Pro Tips – Keep Track of Your Employees’ Tax Residence and Physical Location by Entering Into Remote Work Agreements
An employer is responsible for remitting payroll deductions and relevant withholding taxes accurately and promptly to the CRA. Failure to correctly remit payroll deductions and taxes correctly can result in significant penalties and interest. As a result, it is important to keep track of your employees’ tax residence and physical location, both of which can impact payroll deductions.
For example, the Income Tax Regulations require employers in Canada to withhold tax on remuneration paid to non-resident employees who are employed in Canada. If an existing employee ceases to become a Canadian tax resident while working for the same employer, the employer must take action to adjust tax remittances or seek a treaty-based waiver accordingly.
It is highly suggested for an employer in Canada to consult with a Canadian tax lawyer to enter into a written agreement with a full-time employee who works entirely remotely. The written agreement, also known as a Remote Work Agreement, can provide both the employer and the employee with clear terms and conditions related to the employment relationship.

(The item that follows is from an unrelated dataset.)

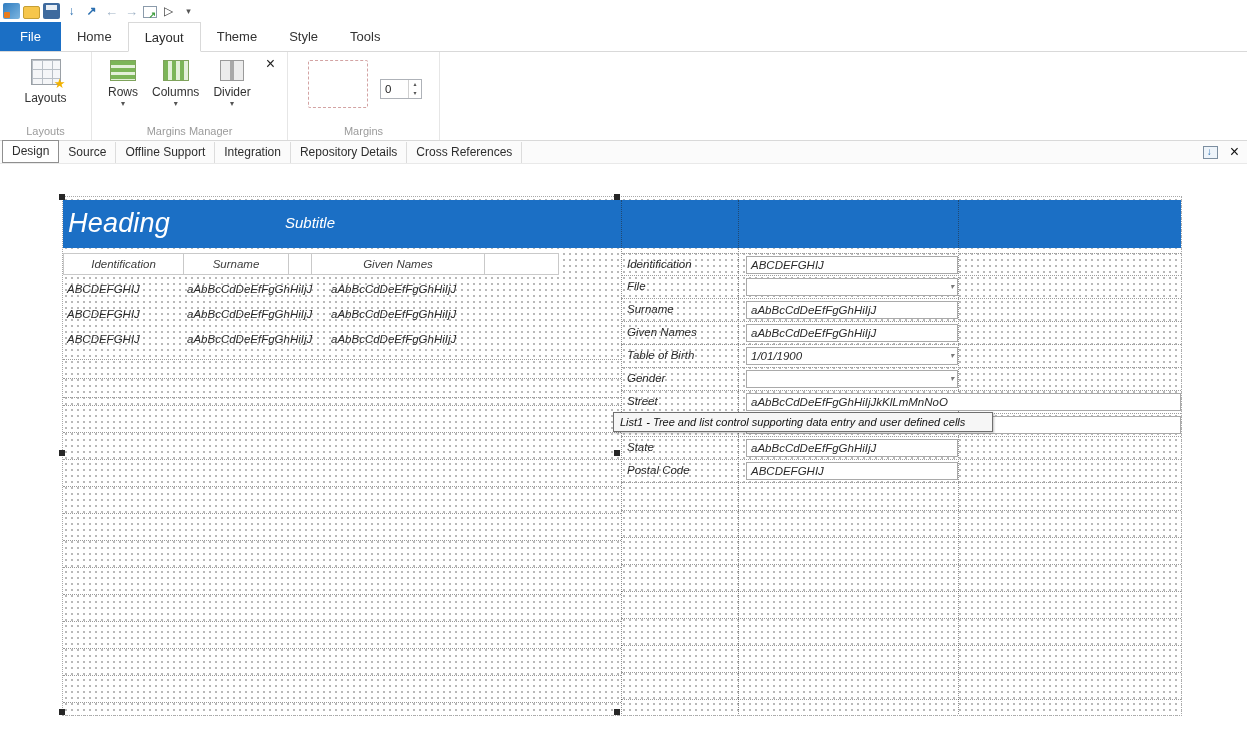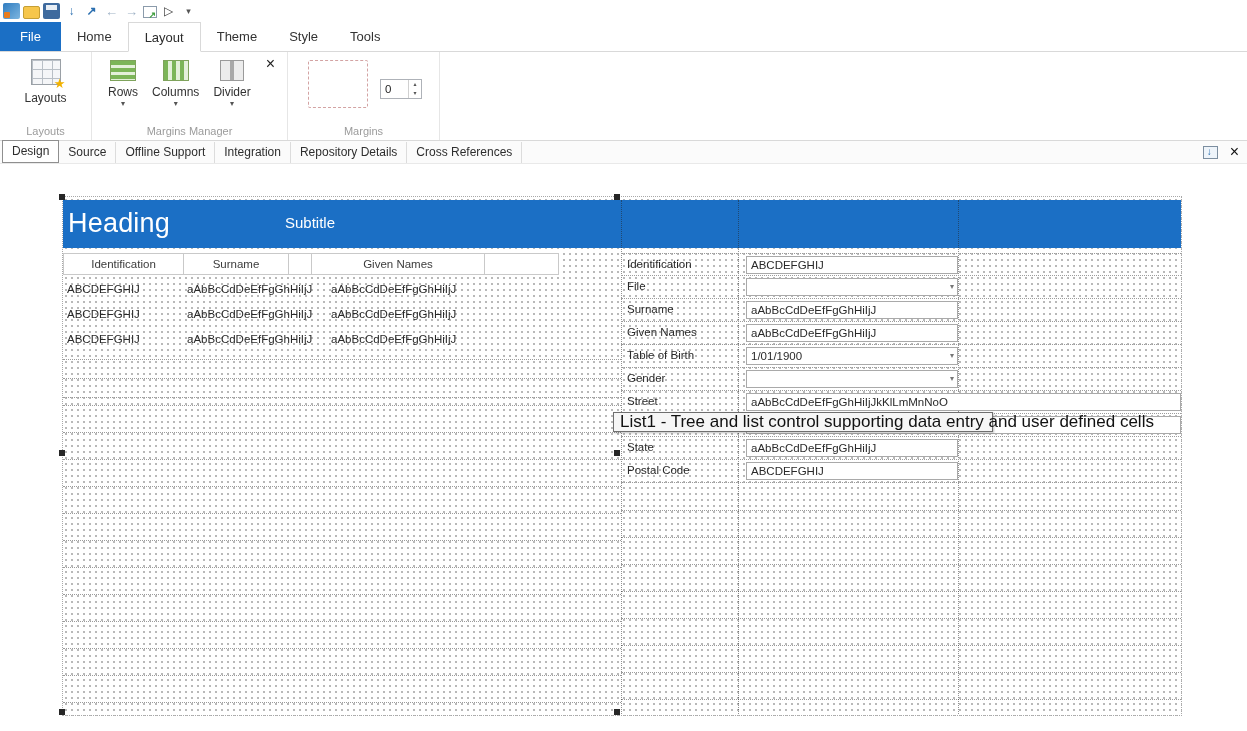"Heading" .surface { font-style: none -> italic }
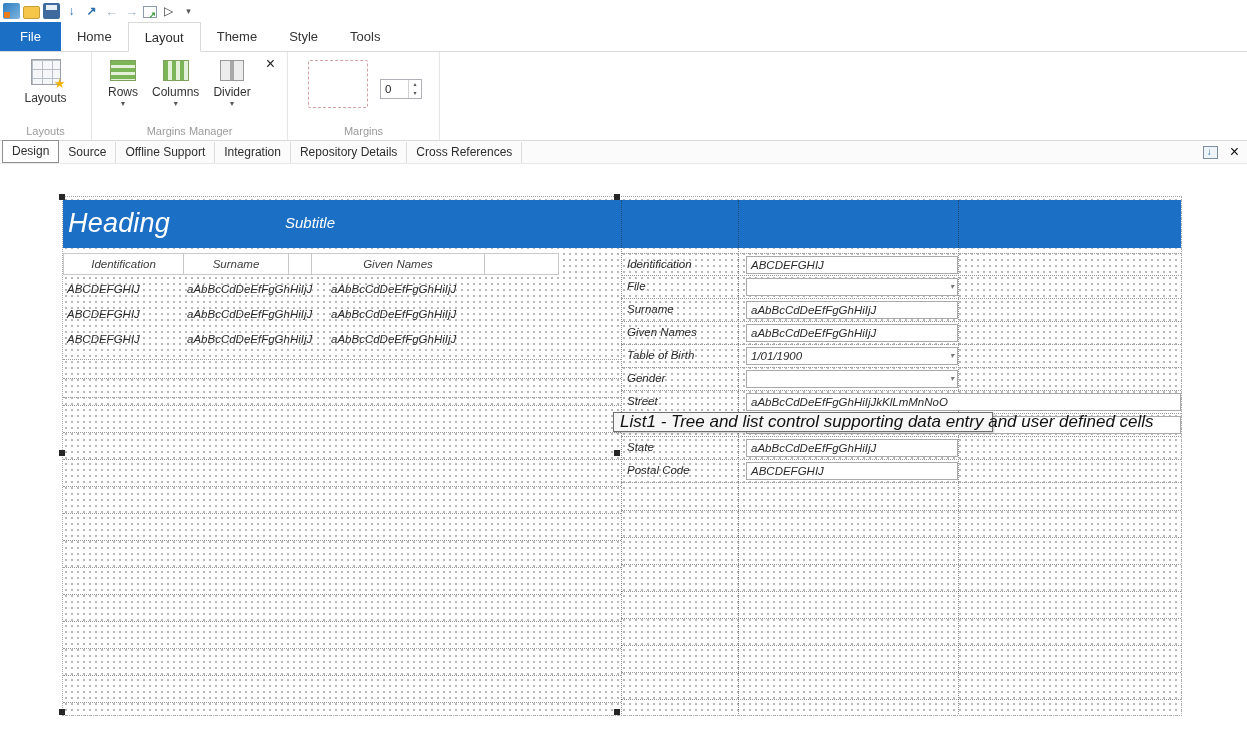"List1 - Tree and list" .tooltip { font-size: 17px -> 11px }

The written agreement can stipulate, for example, that the employee must update his or her tax residence with the employer within a certain amount of time if the taxpayer ceases to be a Canadian tax resident and must update his or her physical location with the employer before the end of a calendar year if the taxpayer moves to a different province in Canada.
If you are an employer struggling to understand your payroll deductions and/or non-resident withholding tax obligations, you should engage one of our expert Canadian tax lawyers. Our expert Canadian tax lawyers can provide legal advice, identify any areas of concern, and assist you with a tax audit.
FAQ
What Are Payroll Deductions?
Payroll deductions in Canada refer to the amounts an employer deducts from an employee’s paycheque before the employee receives net employment income. These deductions are typically required by law or agreed upon between the employer and the employee. Statutory deductions, which are generally mandatory, commonly include Canada Pension Plan (CPP) Contributions/Quebec Pension Plan (QPP), Employment Insurance (EI) Premiums, and Federal and Provincial Income Tax. Voluntary deductions can include Registered Retirement Savings Plan (RRSP) contributions, additional employment benefits such as health and dental insurance, Union Dues, and Charitable Donations.
Employers must ensure these deductions are correctly calculated and remitted to the appropriate authorities. Employees can check these deductions on their pay stubs and annual T4 slips when filing their Canadian income tax returns.
What Happens When an Employer Fails to Remit Payroll Deductions Correctly or in a Timely Manner?
If an employer in Canada fails to remit payroll deductions correctly or on time, the employer may face serious tax liability and other consequences. There may be significant penalties and interest. If the CRA initiates enforcement actions, the CRA can freeze the employer’s bank accounts, seize the employer’s assets, or revoke the employer’s business number. In certain cases, directors of a corporation can be held personally liable for unremitted payroll deductions and may even face criminal charges for tax fraud or tax evasion.
However, if an employer becomes aware of any tax-related problem before the Canada Revenue Agency does, the employer may be able to make a Voluntary Disclosure Application to seek interest and penalty relief. If there are any circumstances that caused the employer’s failure to remit payroll deductions correctly, interest relief may also be available via a Taxpayer Relief Request.
Disclaimer: This article just provides broad information. It is only up to date as of the posting date. It has not been updated and may be out of date. It does not give legal advice and should not be relied on. Every tax scenario is unique to its circumstances and will differ from the instances described in the article. If you have specific legal questions, you should seek the advice of a Canadian tax lawyer.